筋トレ競争
ここ、サリヴァン戦闘学園のような戦闘専門の高校に入った生徒は、基本的に将来はこの国の兵士になる。
兵士と言っても、他国を攻める訳ではない。それは国際法で禁じられている。
兵士の仕事は主に二つ。
様々な人から依頼を受け、その依頼を達成する事と、いざというときに国を守ることだ。
その兵士は三つに分類される。
魔術師、剣士、そしてその両方をやる総合戦士。
ルーク達は既に何を目指すかが決まっていて、目指す物ごとに、魔術学科、剣術学科、総合学科と別れている。
寮は違う学科でも同じだが、授業は別々に行う。
そして入学式の直後、ルークが選んだ総合学科の授業は最も早く始まった。
ルークが集合場所の闘技場に着いたと同時にチャイムが鳴る。ギリギリセーフ。急いでクレアの部屋から逃げ出しておいて正解だった。
「皆さん、初めまして。あなた達の授業を担当する、ミラ・シャノンよ。よろしく」
年齢は恐らく20代前後。かなり若く見える。
「今日は入学初日だし、筋トレ競争でもしましょうか。名簿番号順に十人ずつ別れて、まず、腹筋と腕立て40回ずつ。その後闘技場一周。それを、一人一回、合計十回やってみて」
皆は動き出し、あっという間に三チームに別れた。
第一走者が位置に着く。
「よーい、初め!」
そして、先生の合図に合わせて走り出した。
恐らく皆魔法で筋肉を強化しているのだろう。腹筋と腕立て40回ずつを30秒ぼどでクリアしていた。
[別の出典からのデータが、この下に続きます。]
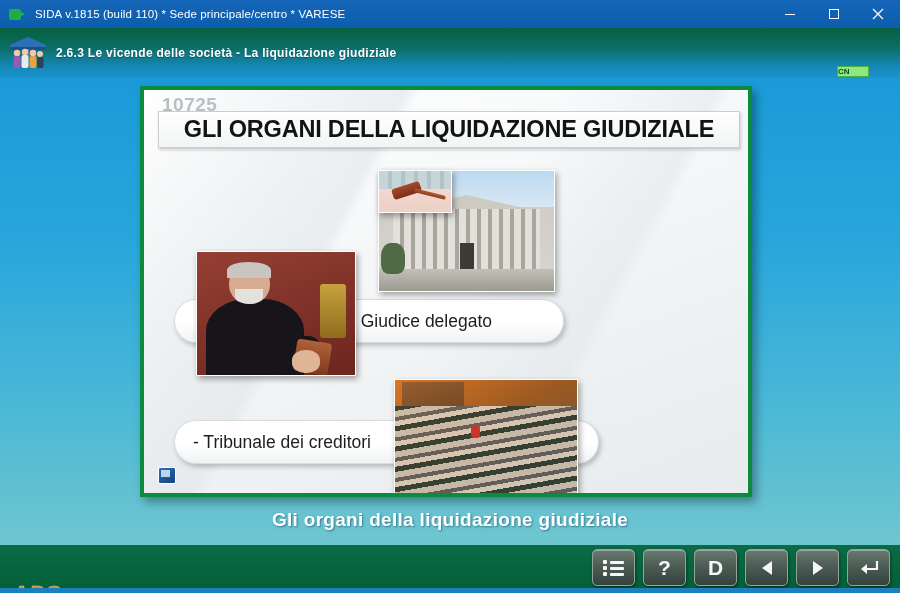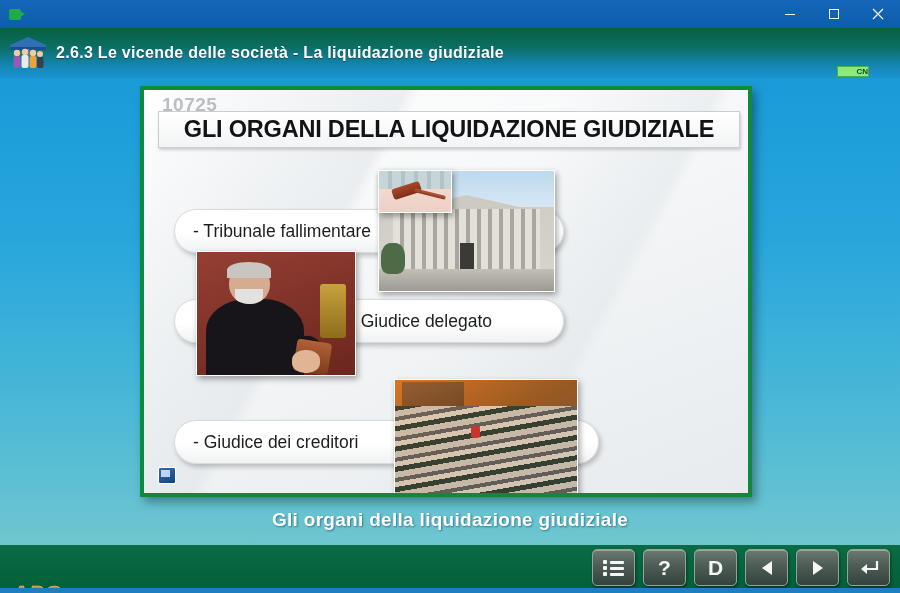--- a/index.html
+++ b/index.html
@@ -242,6 +242,7 @@
       <div class="cam-body"></div>
         <div class="cam-lens"></div>
     </div>
+    <div class="tb-title">SIDA v.1815 (build 110) * Sede principale/centro * VARESE</div>
     <div class="tb-ctrls">
       <div class="tb-btn">
         <svg width="12" height="12" viewBox="0 0 12 12">

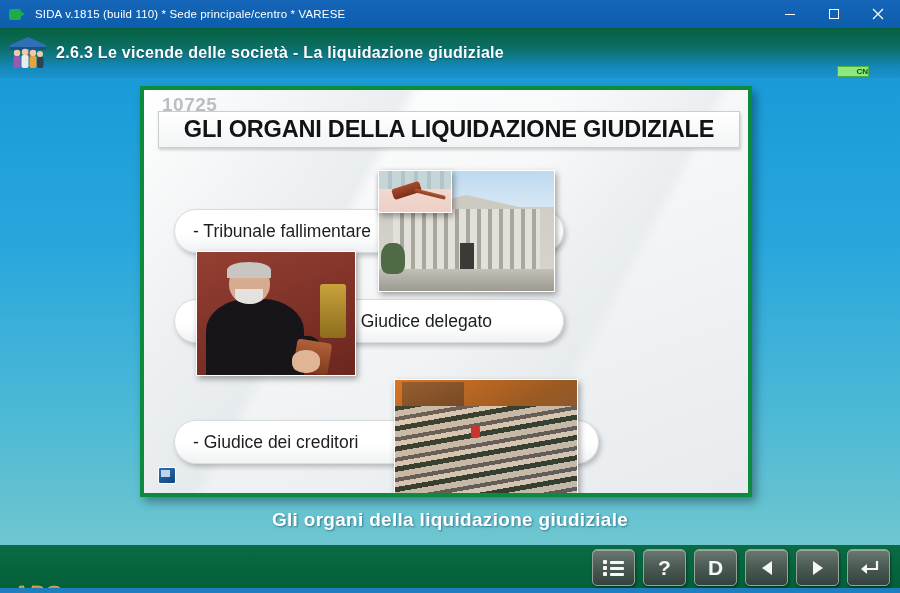--- a/index.html
+++ b/index.html
@@ -49,7 +49,7 @@
     position:absolute;left:6px;top:3px;width:44px;height:44px;
   }
   .hdr-title{
-    margin-left:56px;color:#ffffff;font-size:16px;font-weight:bold;
+    margin-left:56px;color:#ffffff;font-size:12px;font-weight:bold;
     letter-spacing:.3px;text-shadow:0 1px 1px rgba(0,0,0,.35);
   }
   .cn-box{

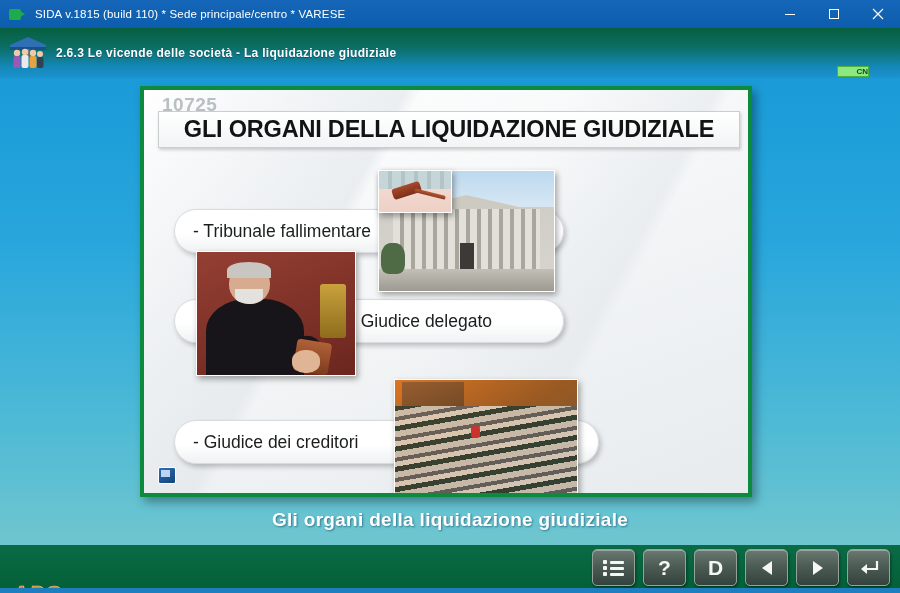--- a/index.html
+++ b/index.html
@@ -57,7 +57,7 @@
   }
   .cn-top{
     width:32px;height:11px;background:#8ce87f;border:1px solid #4fae42;
-    box-sizing:border-box;color:#0c4a2a;font-size:8px;text-align:right;
+    box-sizing:border-box;color:#0c4a2a;font-size:8px;text-align:left;
     line-height:9px;font-weight:bold;
   }
   .cn-bot{display:flex;width:55px;height:11px;margin-top:1px;}

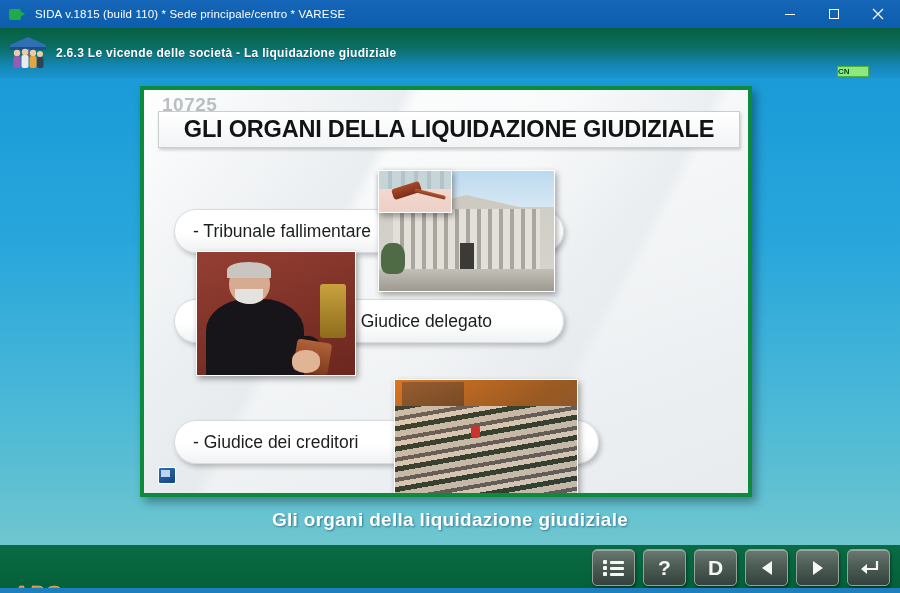--- a/index.html
+++ b/index.html
@@ -299,9 +299,6 @@
       <div class="slide-title">GLI ORGANI DELLA LIQUIDAZIONE GIUDIZIALE</div>
     </div>
 
-    <div class="callout c1">
-      <span>- Tribunale fallimentare</span>
-    </div>
 
     <div class="photo ph-court">
       <div class="court-sky"></div>

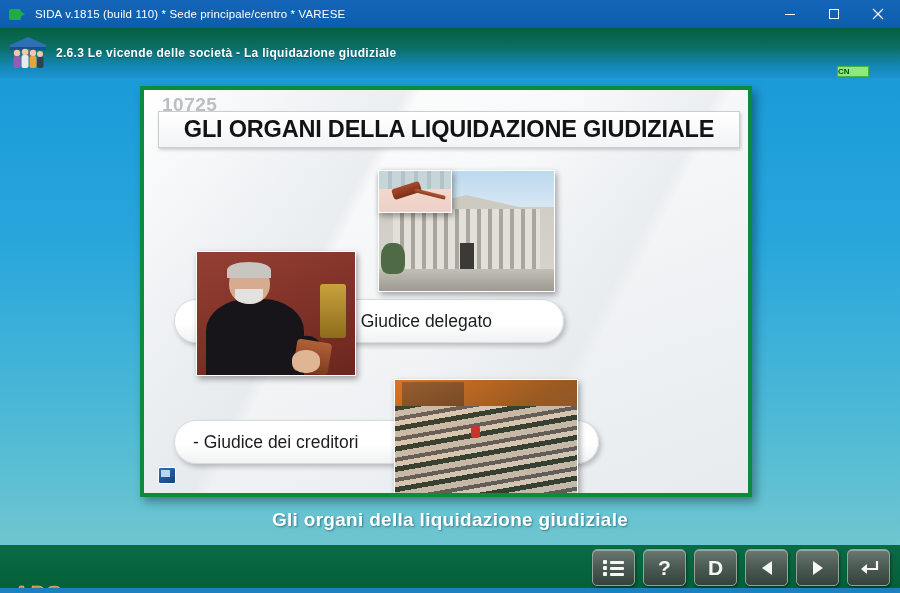--- a/index.html
+++ b/index.html
@@ -332,7 +332,7 @@
 
 
     <div class="callout c4">
-      <span>- Giudice dei creditori</span>
+      <span>- Tribunale dei creditori</span>
     </div>
 
     <div class="photo ph-aud">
そんな中、ルークのチームはダントツのビリだった。そしてその後も順調にビリをキープ。最終走者のルークにバトンが渡った時には、もう一位のチームはゴールの手前40m付近まで来ていて、二位のチームですらあと80m程度という有り様だった。
まあ、ビリでも仕方ないか。そう思った時だった。
「言うの忘れてたけど、1位のチーム以外の人は、放課後に闘技場の掃除お願いね」
何ですと!?
闘技場掃除は、この学園の学園三大苦行に数えられる程つらい。
闘技場が半端ではなく広い上に、それに伴って観客席の数も半端ではないからだ。
全部掃除するとなると、三時間はかかるだろう。絶対にやりたくない。
何としても一位を取る!
ルークは順番が回ってくると同時に全力で腕立てと腹筋を始め、1秒とかからずにそれを終えた後、走り出した。
「……速い!」
見ている者は、速すぎてそれしか言うことができなかった。速すぎてどういう状況なのか、全く見えないのだ。
そう言っている間にも、ルークは1人追い抜かし、二位に躍り出る。
「いける!もうちょいだ!」
「頑張って!」
ルークは仲間の声援を聞きながら、一位の背を追いかけ、並んだ、その時。
ルークの横から足が出てきた。
全速力で走っていたので、回避できずに躓いてしまう。
その隙に、足をかけた本人は知らん顔で走って行った。